Etzioni, Amitai

Abstract
There are increasing signs that the United States and China are on a collision course. Some scholars see this course as following the historical pattern by which a declining power refuses to yield to a rising power, and war ensues. Yet the collision is by no means inevitable. The United States should be able to accommodate China’s rise without compromising its core interests or its values. Freed from his pre-election necessity to appear tough, President Barack Obama now has the opportunity to re-examine the pivot to Asia he announced in 2011 to choose between a quest for a regional accommodation and a military confrontation.

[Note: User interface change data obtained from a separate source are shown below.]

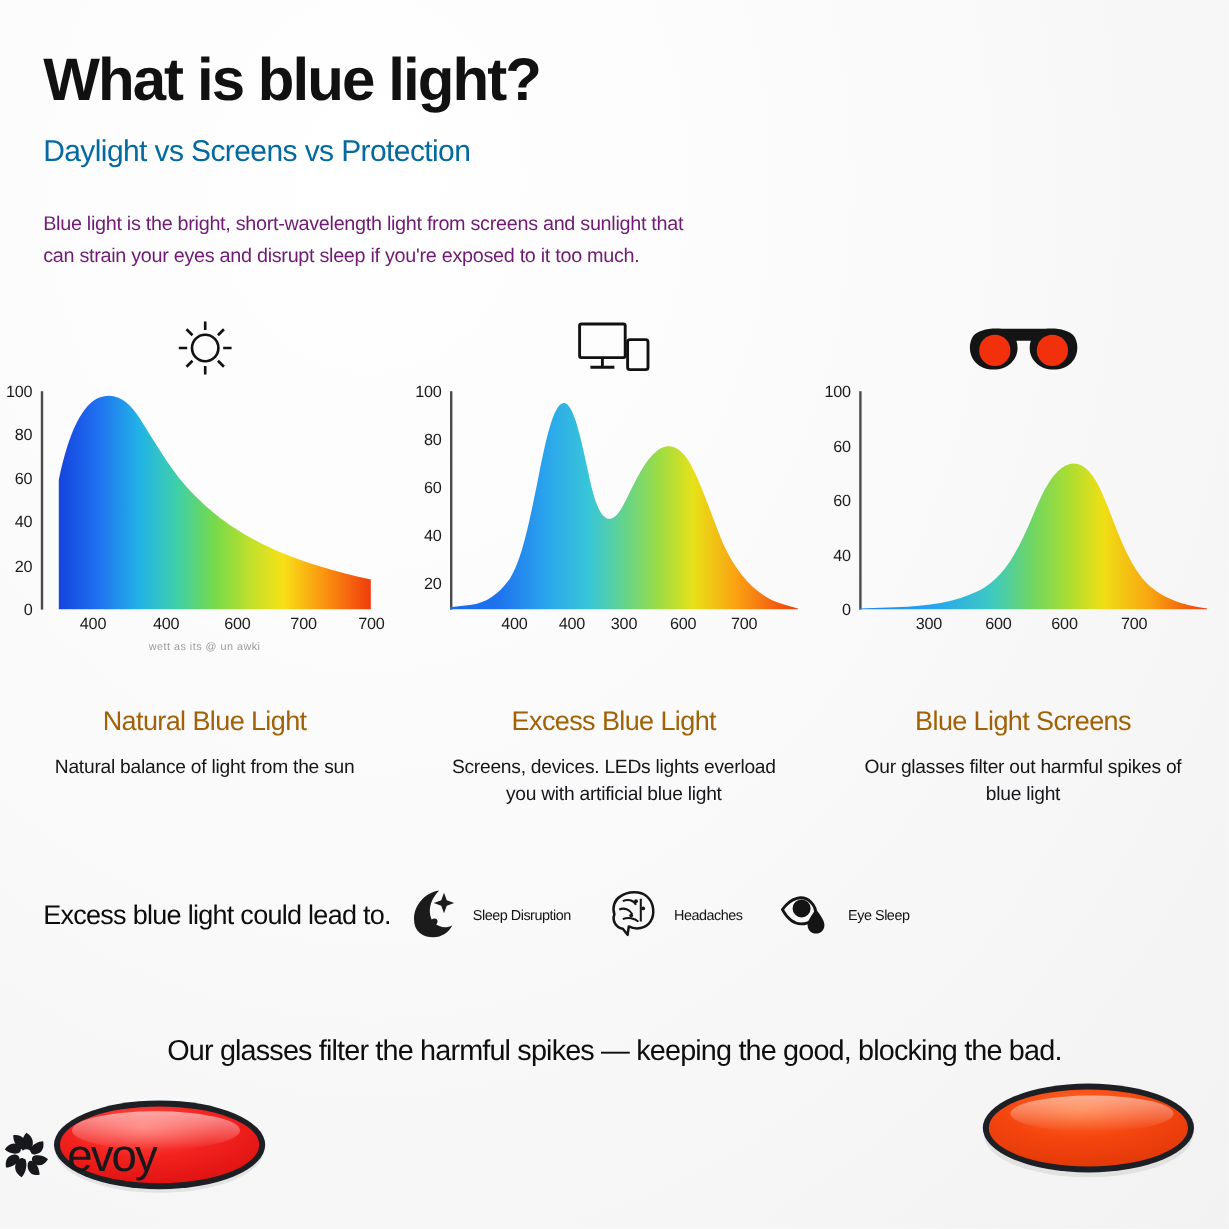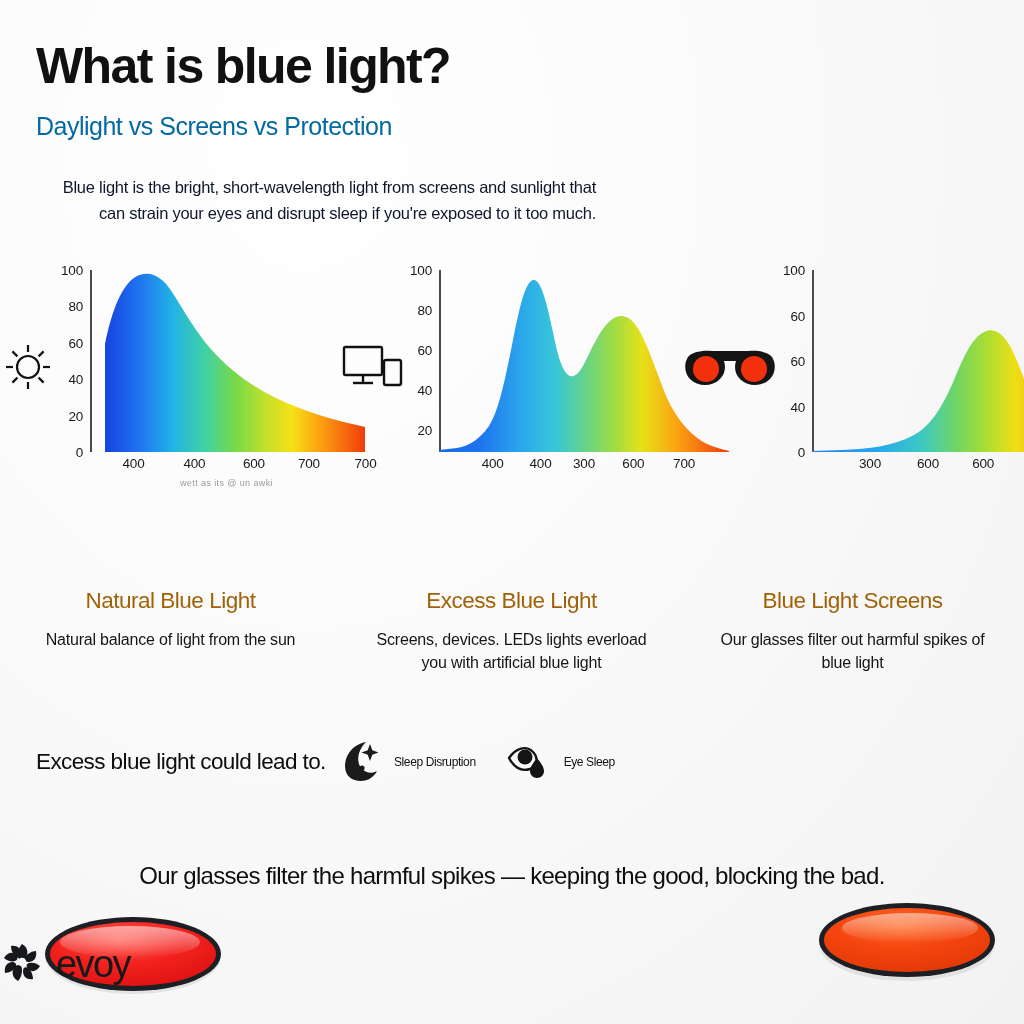--- a/index.html
+++ b/index.html
@@ -34,9 +34,8 @@
     font-size: 16.5px;
     line-height: 1.55;
     letter-spacing: -0.25px;
-    color: #0f172a;
+    color: #701a75;
     max-width: 560px;
-    text-align: right;
   }
 
   

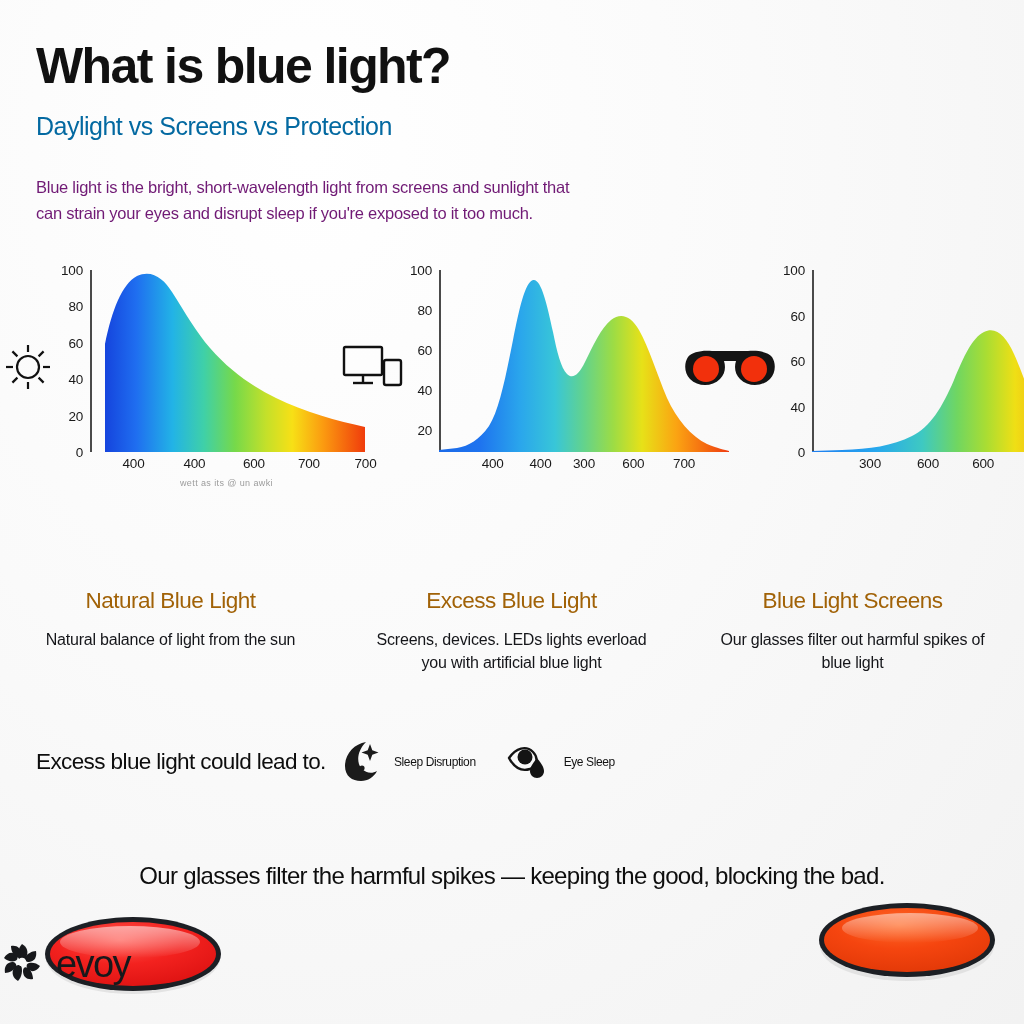--- a/index.html
+++ b/index.html
@@ -49,7 +49,7 @@
   .chart-col {
     width: 341px;
     display: flex;
-    flex-direction: row;
+    flex-direction: column;
     align-items: center;
   }
   .chart-icon {

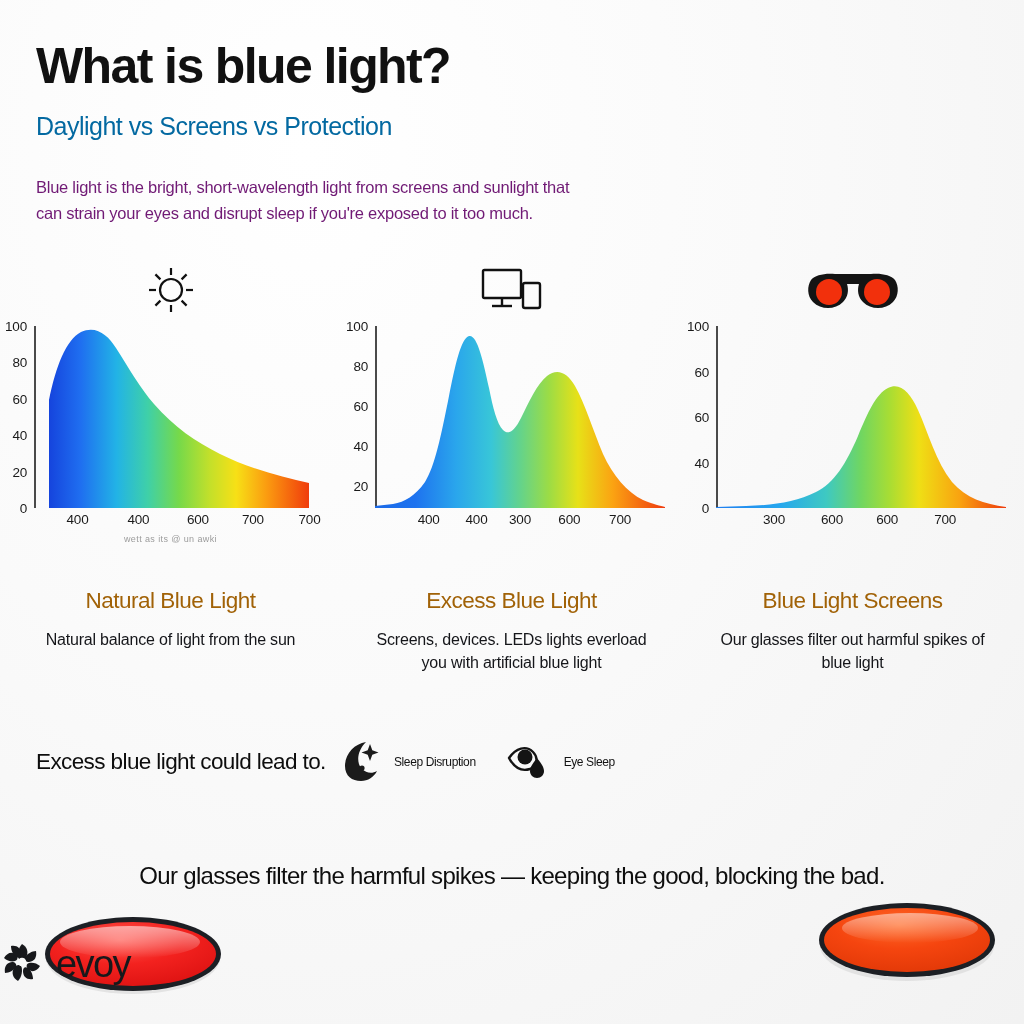--- a/index.html
+++ b/index.html
@@ -380,6 +380,21 @@
     <span class="effect-label">Sleep Disruption</span>
   </div>
 
+  <div class="effect">
+    <span>
+      <svg width="44" height="44" viewBox="0 0 44 44">
+        <path d="M11 9 C6 12 4 18 6 24 C4 29 7 35 13 36 L17 41 L18 34 C24 37 32 36 36 30 C40 24 39 14 33 9 C27 4 17 5 11 9 Z" fill="none" stroke="#151515" stroke-width="2.1" stroke-linejoin="round"></path>
+        <path d="M13 13 C17 11 22 12 24 16" fill="none" stroke="#151515" stroke-width="1.7"></path>
+        <path d="M10 20 C14 18 19 20 21 24" fill="none" stroke="#151515" stroke-width="1.7"></path>
+        <path d="M13 28 C17 26 23 27 26 30" fill="none" stroke="#151515" stroke-width="1.7"></path>
+        <path d="M28 11 L28 30" fill="none" stroke="#151515" stroke-width="1.7"></path>
+        <circle cx="24" cy="13" r="1.6" fill="#151515"></circle>
+        <circle cx="30" cy="19" r="1.6" fill="#151515"></circle>
+        <circle cx="20" cy="25" r="1.6" fill="#151515"></circle>
+      </svg>
+    </span>
+    <span class="effect-label">Headaches</span>
+  </div>
 
   <div class="effect">
     <span>

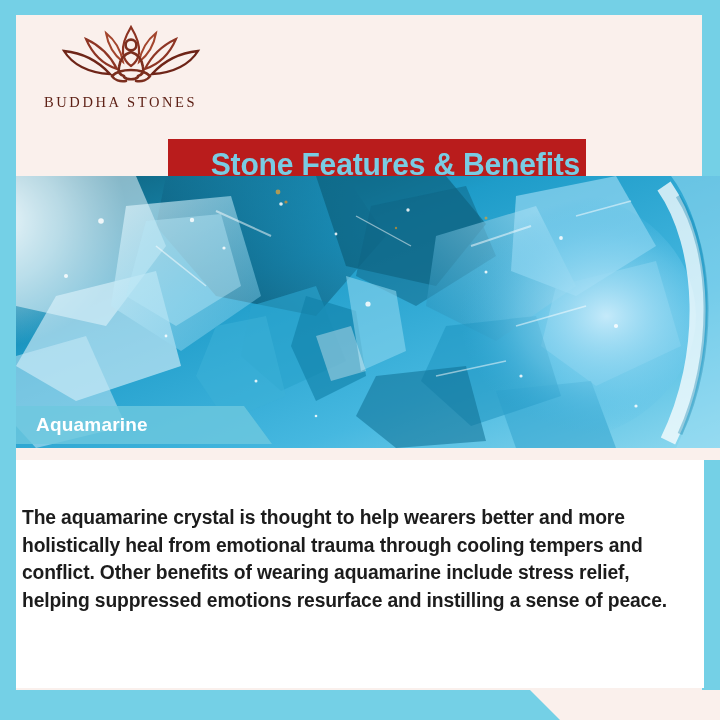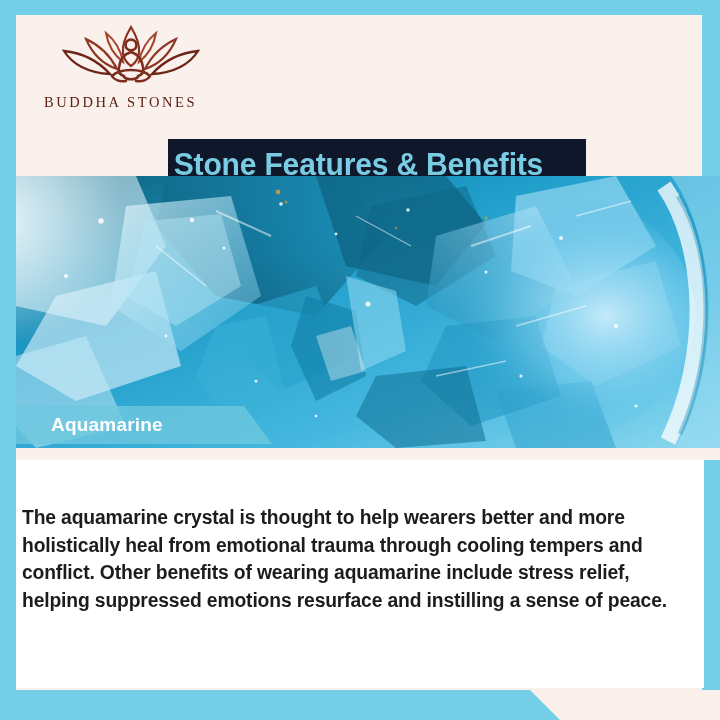--- a/index.html
+++ b/index.html
@@ -68,8 +68,8 @@
   .title-plate {
     position: absolute; left: 152px; top: 124px;
     width: 418px; height: 52px;
-    background: #0f172a;
-    display: flex; align-items: center; justify-content: flex-start;
+    background: #b91c1c;
+    display: flex; align-items: center; justify-content: flex-end;
   }
   .title-text {
     font-family: "Liberation Sans Narrow", "Liberation Sans", sans-serif;

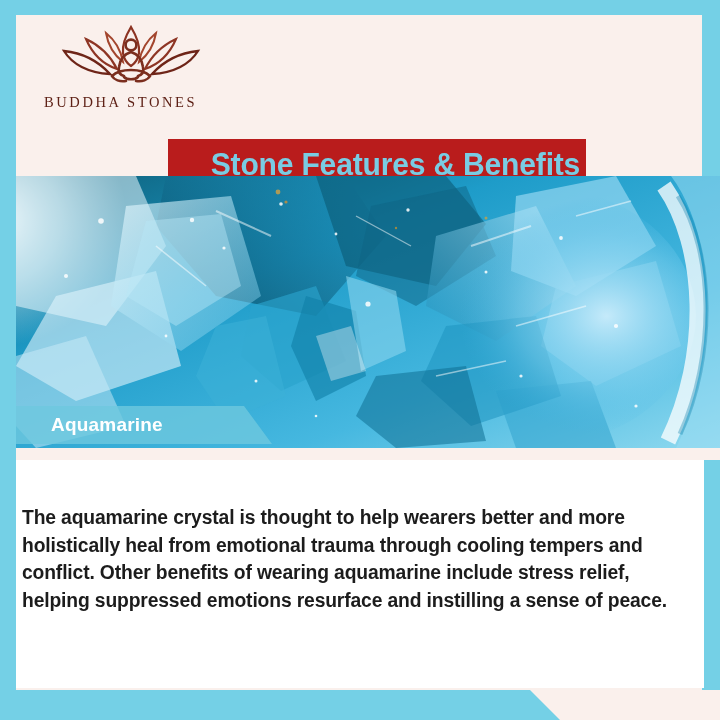--- a/index.html
+++ b/index.html
@@ -99,7 +99,7 @@
     display: flex; align-items: center;
   }
   .stone-chip-label {
-    margin-left: 35px;
+    margin-left: 20px;
     color: #ffffff;
     font-size: 19px;
     font-weight: bold;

Accommodation should not be misconstrued as appeasement or unilateral concession. It should be conceived, rather, as action in the interests of both sides that contributes to global stability. It proceeds from the assumption that relations between international powers can benefit from significant complementary interests, even if other interests conflict. Washington and Beijing share interests in nuclear non-proliferation, securing global commerce, stabilising oil markets and preserving the environment, as well as preventing terrorism, piracy and the spread of pandemics. To these ends, China signed the Nuclear Non-Proliferation Treaty in 1992, joined the UN Security Council in unanimously condemning North Korea’s 2012 ballisticmissile test and January 2013 nuclear test, and conducted its first bilateral anti-piracy operation with the US Navy in the Horn of Africa at the end of last year. China is also a member of the World Trade Organisation and the Financial Action Task Force, and its increased contributions to the International Monetary Fund in 2012 were of great benefit to failing economies in Europe. Although they have the potential for greater cooperation, the United States and China already work together on many issues.